Companies that can demonstrate compliance with the Digital Product Passport (DPP), EPR systems, or hold accredited certifications may be exempt from these obligations, provided they jointly meet all the specified criteria. Additionally, any messaging must remain fair and accurate, avoiding confusion, misleading claims, stigmatization, or unfair treatment of compliant brands.

8. Environmental Tax on Non-EU Parcels

Italy is implementing an environmental tax on textile parcels under 2 kg coming from outside the EU, ranging from €2 to €4 per parcel (final amount determined by MEF and MIMIT).
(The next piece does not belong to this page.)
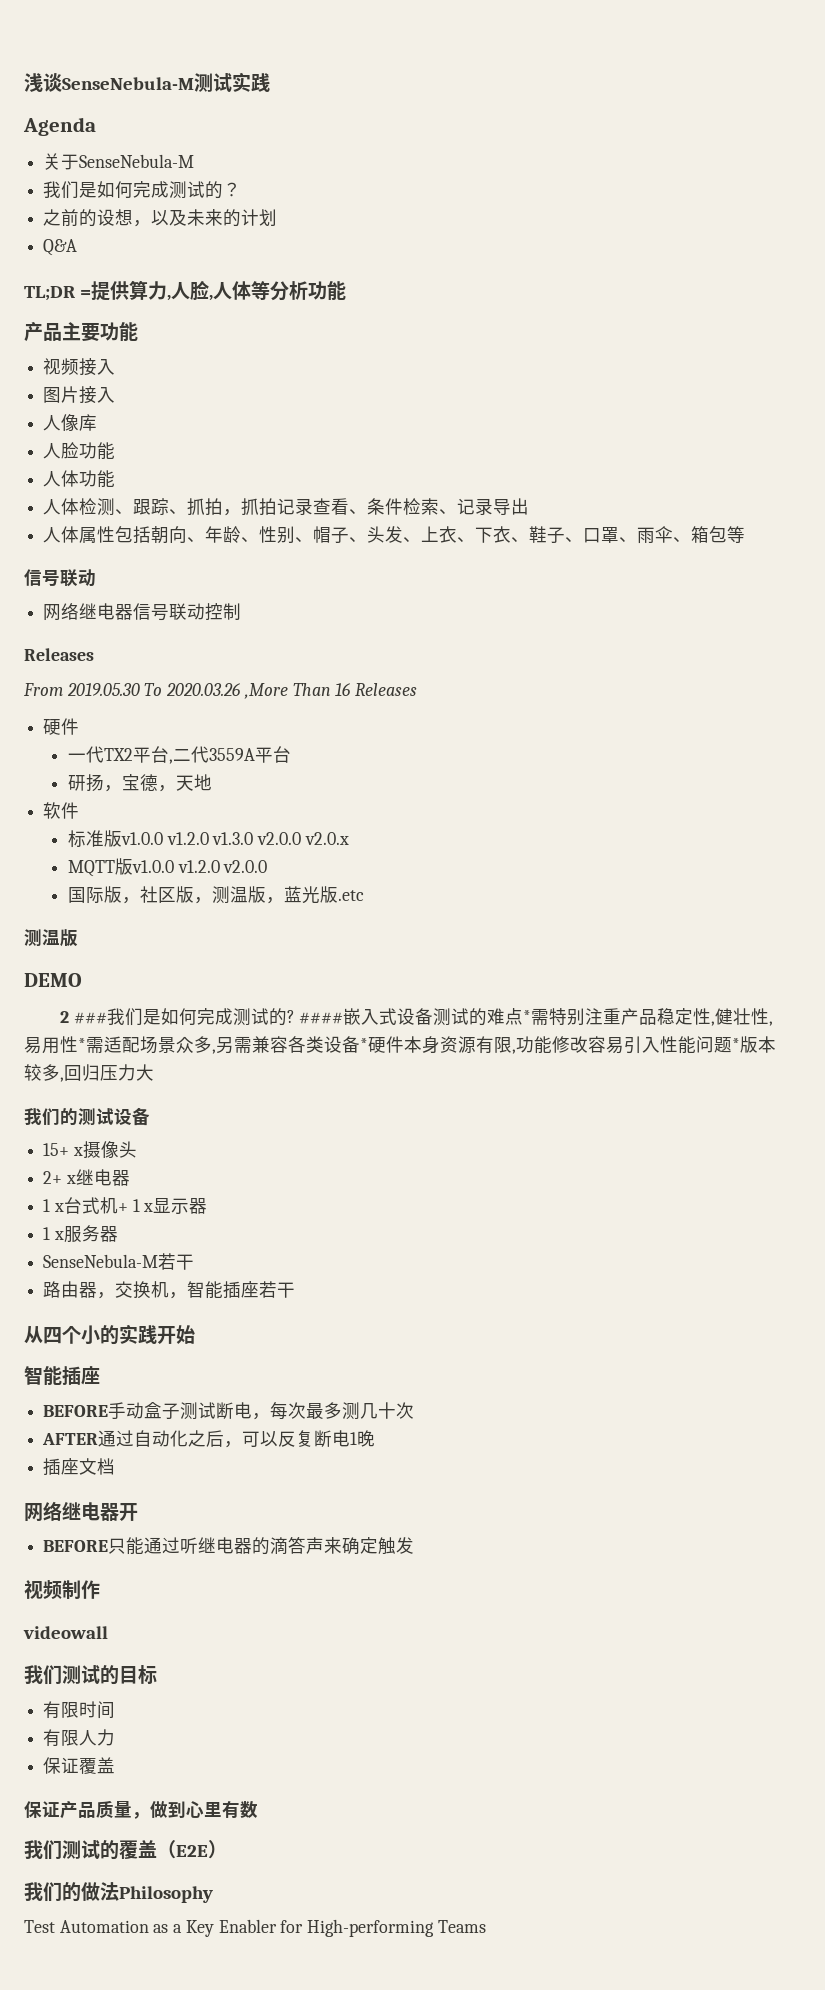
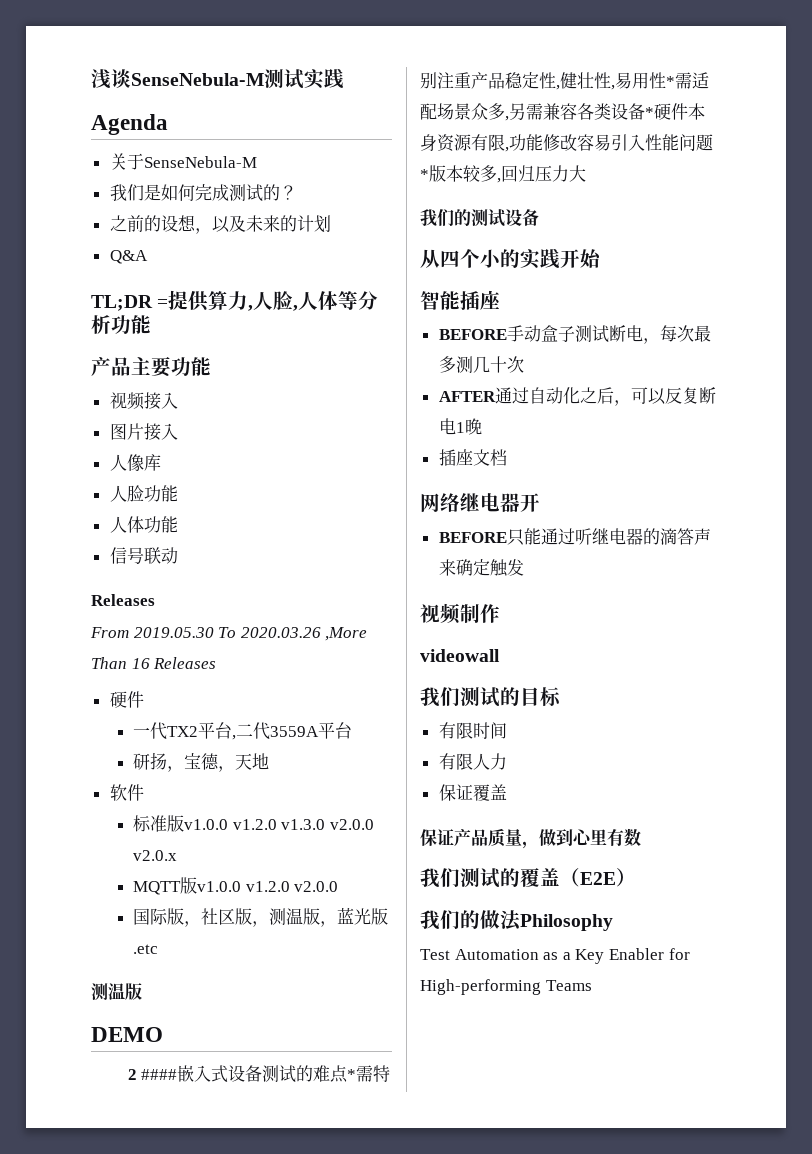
[43,498,530,516] [43,526,746,544] [24,569,96,587] [43,603,242,621] 人体检测、跟踪、抓拍，抓拍记录查看、条件检索、记录导出 // 人体属性包括朝向、年龄、性别、帽子、头发、上衣、下衣、鞋子、口罩、雨伞、箱包等 // 信号联动 // 网络继电器信号联动控制 -> [109,547,178,564] 信号联动
[73,1008,295,1026] ###我们是如何完成测试的? -> (137, 1074) none
[43,1141,137,1158] [43,1169,130,1186] [43,1197,208,1214] [43,1225,118,1243] [43,1253,195,1270] [43,1281,296,1299] // 15+ x摄像头 // 2+ x继电器 // 1 x台式机+ 1 x显示器 // 1 x服务器 // SenseNebula-M若干 // 路由器，交换机，智能插座若干 -> (539, 217) none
The measure is aimed at business models that rely on high-volume, low-cost micro-shipments.

9. What the Italian Ecoscore Means for Brands

1. Regulatory Shift

Italy’s DDL S.1690 introduces strict sustainability and traceability rules for fashion brands, requiring transparency in supply chains, environmental reporting, product communication, and advertising compliance.

2. Compliance Risks

Brands failing to meet Ecoscore standards face advertising bans, fines, environmental surcharges, lost tax benefits, and potential restrictions on market access.

3. Strategic Opportunities

Early investment in responsible design and supply chain transparency can yield higher Ecoscore ratings, exemptions from obligations, and stronger consumer trust.

4. Competitive Alignment

Complying with Italy’s framework positions brands advantageously within broader EU sustainability trends, including DPP, EPR, and eco-labeling initiatives, enhancing competitiveness and market relevance.

Italian Ecoscore - What the Italian Ecoscore Means for Brands

10. How Fairly Made Can Help Brands Navigate the Italian Ecoscore

Fairly Made is uniquely positioned to support brands preparing for Italy’s SNET system. Headquartered in France, where a fashion scoring system is already in place, we have actively participated in multiple working groups on French and European impact calculation methods, giving us the hands-on experience required to guide brands effectively.

We help brands:

  1. Build product-level traceability: we map every step of the textile supply chain (materials, spinning, weaving, dyeing, manufacturing, logistics) enabling brands to demonstrate the traceability required for Ecoscore qualification and DPP compliance.
  2. Collect and structure the data required for SNET evaluation: including production locations, material composition, durability information, repairability potential, and social conditions.
  3. Improve product sustainability to achieve better scores: we provide concrete recommendations to help products move from D/E categories to A/B/C through material choices, supply-chain improvements, and design adjustments.
  4. Prepare brands for DPP requirements: because implementing these systems is a key factor in being automatically pre-qualified into better Ecoscore classes.
  5. Ensure compliant communication: we help brands structure online product pages, environmental messages, and origin disclosures in compliance with Article 4 and future regulations.
  6. Turn regulatory constraints into competitive advantages: a strong Ecoscore becomes a lever for visibility, consumer trust, and alignment with Italy’s and Europe’s sustainability agenda.

Italy’s SNET Ecoscore represents a major shift in the way environmental and social impacts will shape the textile market. By connecting sustainability performance with advertising permissions, taxes, and compliance benefits, Italy is sending a clear message: transparency and responsibility are now prerequisites for market access.

Fairly Made helps brands not only comply with these new obligations but also leverage them to build stronger, more resilient, and more trusted sustainable collections.